WORK ITEM ::
Every line from the one with "total: 1414.64 -> 1111.19" to the one with "total: 94.38 -> 97.08", including those two, is to be copied exactly; all other lines of the entries below are left out.

BEGIN ENTRIES PROVIDED

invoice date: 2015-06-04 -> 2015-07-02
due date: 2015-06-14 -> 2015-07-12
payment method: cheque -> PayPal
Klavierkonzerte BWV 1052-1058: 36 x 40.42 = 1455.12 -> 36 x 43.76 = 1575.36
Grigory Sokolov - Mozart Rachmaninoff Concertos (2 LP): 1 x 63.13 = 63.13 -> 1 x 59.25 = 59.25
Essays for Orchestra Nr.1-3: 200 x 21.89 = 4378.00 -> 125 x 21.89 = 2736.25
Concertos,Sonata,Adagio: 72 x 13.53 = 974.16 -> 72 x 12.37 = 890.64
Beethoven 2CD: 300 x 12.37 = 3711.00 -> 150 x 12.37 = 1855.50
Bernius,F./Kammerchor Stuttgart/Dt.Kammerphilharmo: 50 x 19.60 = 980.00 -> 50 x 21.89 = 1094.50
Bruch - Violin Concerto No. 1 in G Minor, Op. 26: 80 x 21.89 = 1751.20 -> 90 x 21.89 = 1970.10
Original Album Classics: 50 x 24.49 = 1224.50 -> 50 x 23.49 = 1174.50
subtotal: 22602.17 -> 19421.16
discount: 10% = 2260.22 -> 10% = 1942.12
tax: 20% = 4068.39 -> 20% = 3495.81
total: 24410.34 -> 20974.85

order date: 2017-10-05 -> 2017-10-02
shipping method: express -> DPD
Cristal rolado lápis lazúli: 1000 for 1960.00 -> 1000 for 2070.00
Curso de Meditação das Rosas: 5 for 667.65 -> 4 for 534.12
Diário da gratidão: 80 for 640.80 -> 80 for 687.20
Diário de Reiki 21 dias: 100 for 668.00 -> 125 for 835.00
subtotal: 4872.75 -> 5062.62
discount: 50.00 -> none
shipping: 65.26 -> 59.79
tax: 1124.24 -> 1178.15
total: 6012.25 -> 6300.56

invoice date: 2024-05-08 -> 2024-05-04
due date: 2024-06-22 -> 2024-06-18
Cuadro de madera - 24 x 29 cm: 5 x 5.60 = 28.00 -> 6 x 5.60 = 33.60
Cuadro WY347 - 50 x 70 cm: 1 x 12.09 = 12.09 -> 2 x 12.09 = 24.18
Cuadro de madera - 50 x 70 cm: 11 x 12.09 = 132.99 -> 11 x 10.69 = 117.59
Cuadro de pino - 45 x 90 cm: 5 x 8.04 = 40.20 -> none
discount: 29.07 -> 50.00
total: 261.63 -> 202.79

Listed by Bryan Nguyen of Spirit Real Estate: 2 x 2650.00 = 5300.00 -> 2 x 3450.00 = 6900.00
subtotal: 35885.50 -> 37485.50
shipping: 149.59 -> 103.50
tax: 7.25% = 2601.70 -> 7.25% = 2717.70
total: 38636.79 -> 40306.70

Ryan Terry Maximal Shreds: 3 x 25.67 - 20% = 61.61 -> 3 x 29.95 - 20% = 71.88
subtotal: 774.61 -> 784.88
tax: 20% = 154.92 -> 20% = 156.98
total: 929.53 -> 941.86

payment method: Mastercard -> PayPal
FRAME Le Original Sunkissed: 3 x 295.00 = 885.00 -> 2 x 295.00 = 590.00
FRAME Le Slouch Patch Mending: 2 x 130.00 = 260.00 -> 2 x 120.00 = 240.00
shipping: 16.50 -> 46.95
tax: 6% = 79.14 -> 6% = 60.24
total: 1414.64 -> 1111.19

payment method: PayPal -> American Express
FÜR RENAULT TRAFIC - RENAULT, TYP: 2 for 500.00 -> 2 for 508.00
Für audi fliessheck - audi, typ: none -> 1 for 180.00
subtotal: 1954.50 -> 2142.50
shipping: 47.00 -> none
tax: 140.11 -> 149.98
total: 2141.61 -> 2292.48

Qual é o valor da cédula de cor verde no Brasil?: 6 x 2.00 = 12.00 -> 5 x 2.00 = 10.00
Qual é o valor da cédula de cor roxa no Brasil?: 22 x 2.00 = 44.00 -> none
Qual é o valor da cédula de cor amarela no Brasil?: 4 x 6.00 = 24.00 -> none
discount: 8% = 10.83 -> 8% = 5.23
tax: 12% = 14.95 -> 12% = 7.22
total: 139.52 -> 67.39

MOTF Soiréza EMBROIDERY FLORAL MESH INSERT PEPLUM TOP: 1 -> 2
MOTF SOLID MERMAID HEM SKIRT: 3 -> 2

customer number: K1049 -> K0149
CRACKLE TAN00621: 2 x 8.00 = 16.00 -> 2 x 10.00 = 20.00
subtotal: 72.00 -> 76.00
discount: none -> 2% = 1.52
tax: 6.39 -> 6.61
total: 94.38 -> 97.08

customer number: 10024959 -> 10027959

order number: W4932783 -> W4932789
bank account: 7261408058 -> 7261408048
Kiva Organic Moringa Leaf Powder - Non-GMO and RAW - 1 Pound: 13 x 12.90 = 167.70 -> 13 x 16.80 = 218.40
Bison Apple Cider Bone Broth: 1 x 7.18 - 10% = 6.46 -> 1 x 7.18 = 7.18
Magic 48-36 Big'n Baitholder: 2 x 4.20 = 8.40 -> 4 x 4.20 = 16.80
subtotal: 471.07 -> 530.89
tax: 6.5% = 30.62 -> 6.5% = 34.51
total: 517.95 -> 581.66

END ENTRIES PROVIDED

SOLUTION TO THE EXERCISE ::
total: 1414.64 -> 1111.19

payment method: PayPal -> American Express
FÜR RENAULT TRAFIC - RENAULT, TYP: 2 for 500.00 -> 2 for 508.00
Für audi fliessheck - audi, typ: none -> 1 for 180.00
subtotal: 1954.50 -> 2142.50
shipping: 47.00 -> none
tax: 140.11 -> 149.98
total: 2141.61 -> 2292.48

Qual é o valor da cédula de cor verde no Brasil?: 6 x 2.00 = 12.00 -> 5 x 2.00 = 10.00
Qual é o valor da cédula de cor roxa no Brasil?: 22 x 2.00 = 44.00 -> none
Qual é o valor da cédula de cor amarela no Brasil?: 4 x 6.00 = 24.00 -> none
discount: 8% = 10.83 -> 8% = 5.23
tax: 12% = 14.95 -> 12% = 7.22
total: 139.52 -> 67.39

MOTF Soiréza EMBROIDERY FLORAL MESH INSERT PEPLUM TOP: 1 -> 2
MOTF SOLID MERMAID HEM SKIRT: 3 -> 2

customer number: K1049 -> K0149
CRACKLE TAN00621: 2 x 8.00 = 16.00 -> 2 x 10.00 = 20.00
subtotal: 72.00 -> 76.00
discount: none -> 2% = 1.52
tax: 6.39 -> 6.61
total: 94.38 -> 97.08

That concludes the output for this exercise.